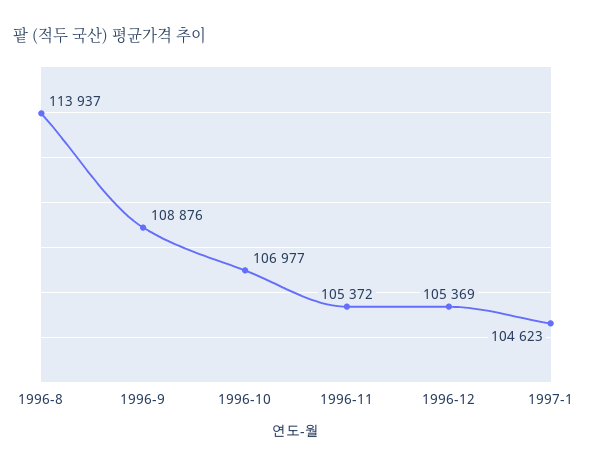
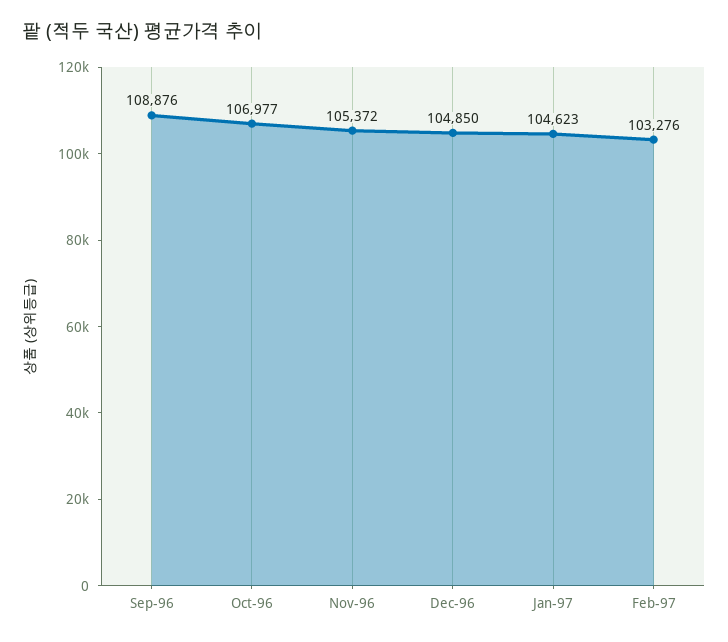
1996-8: 113937 -> none
1996-12: 105369 -> 104850
Feb-97: none -> 103276

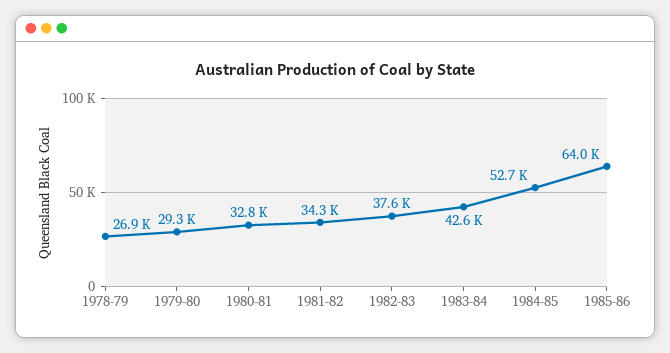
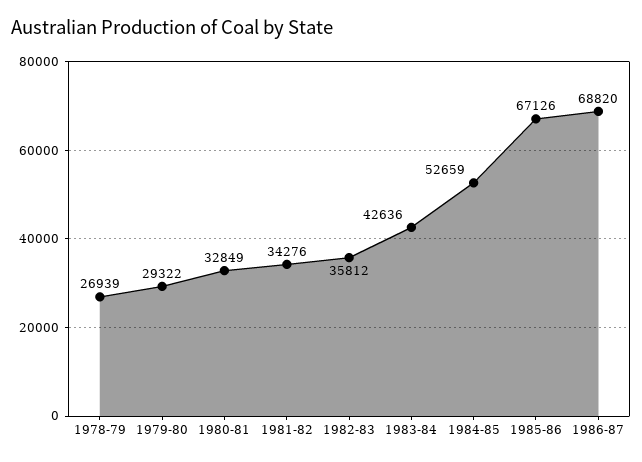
1982-83: 37600 -> 35812
1985-86: 64000 -> 67126
1986-87: none -> 68820

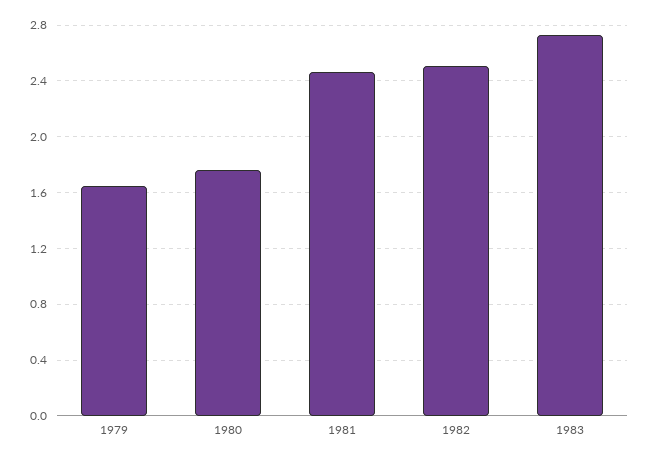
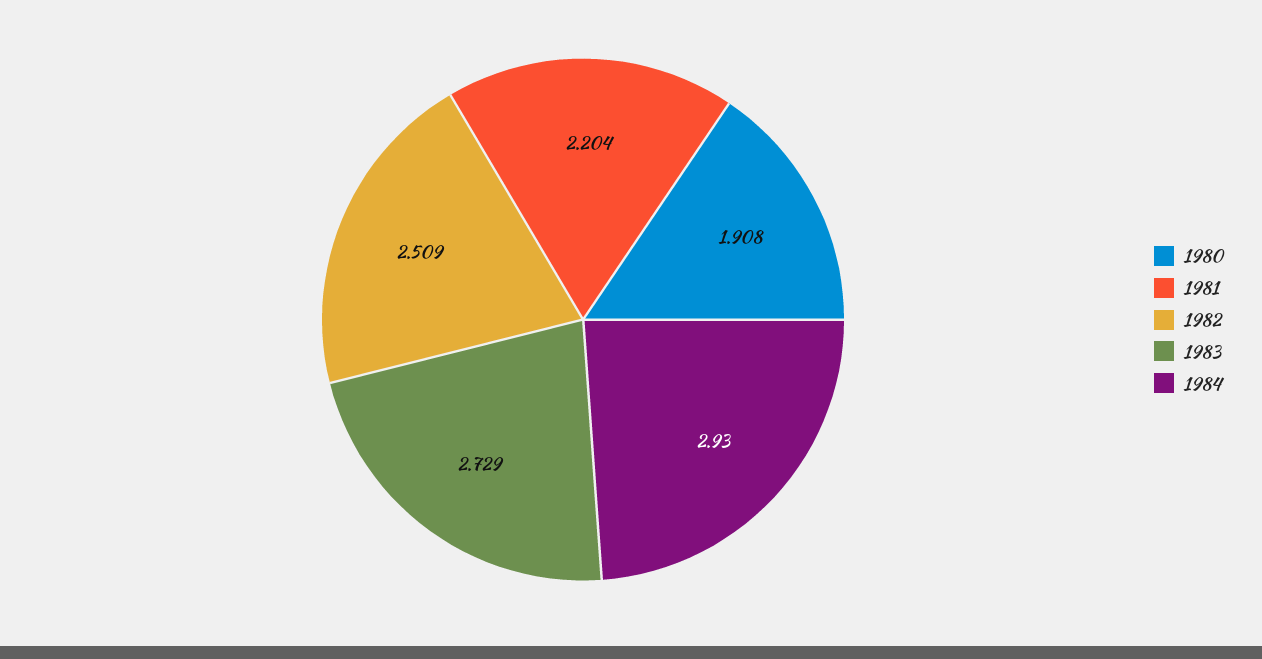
1979: 1.65 -> none
1980: 1.75 -> 1.908
1981: 2.45 -> 2.204
1984: none -> 2.93

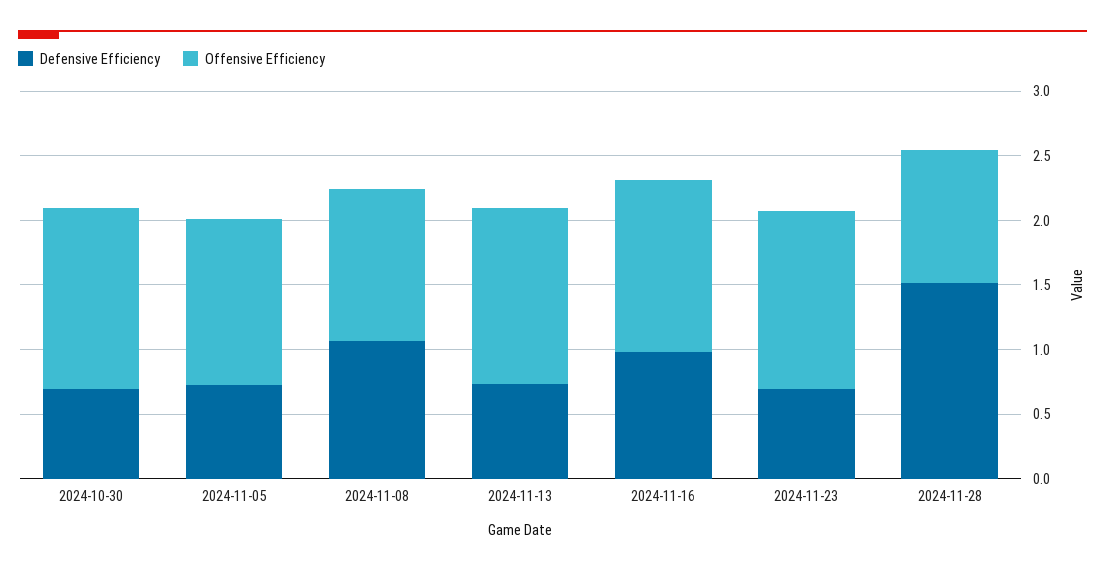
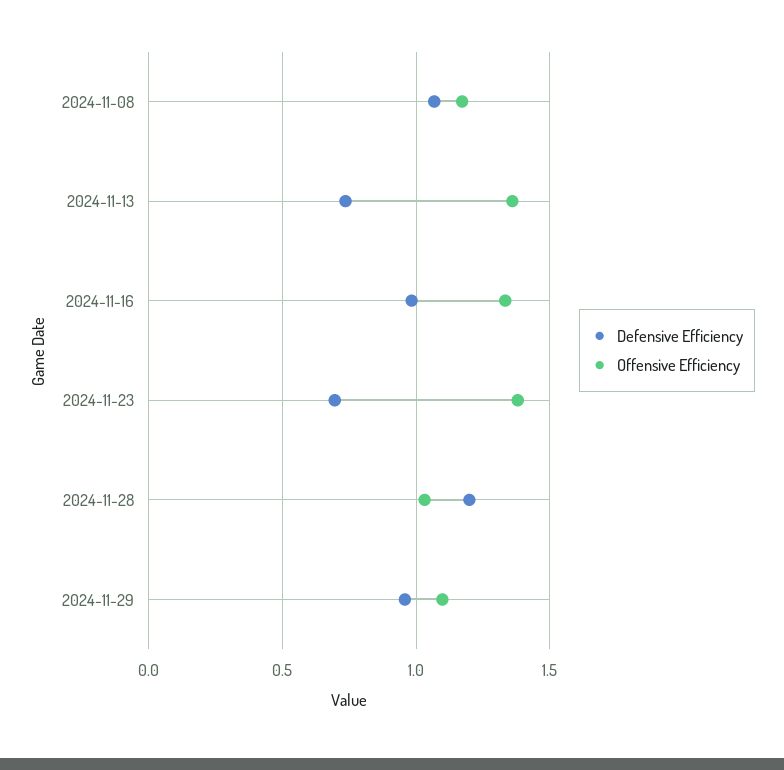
Defensive Efficiency, 2024-10-30: 0.7 -> none
Offensive Efficiency, 2024-10-30: 1.4 -> none
Defensive Efficiency, 2024-11-05: 0.7 -> none
Offensive Efficiency, 2024-11-05: 1.3 -> none
Defensive Efficiency, 2024-11-28: 1.5 -> 1.2
Defensive Efficiency, 2024-11-29: none -> 0.95
Offensive Efficiency, 2024-11-29: none -> 1.1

-=-=-=-=-

Problem statement> Write down exactly the line with "Defensive Efficiency, 2024-11-28: 1.5 -> 1.2", then each line after it through the end of the data.

Task result>
Defensive Efficiency, 2024-11-28: 1.5 -> 1.2
Defensive Efficiency, 2024-11-29: none -> 0.95
Offensive Efficiency, 2024-11-29: none -> 1.1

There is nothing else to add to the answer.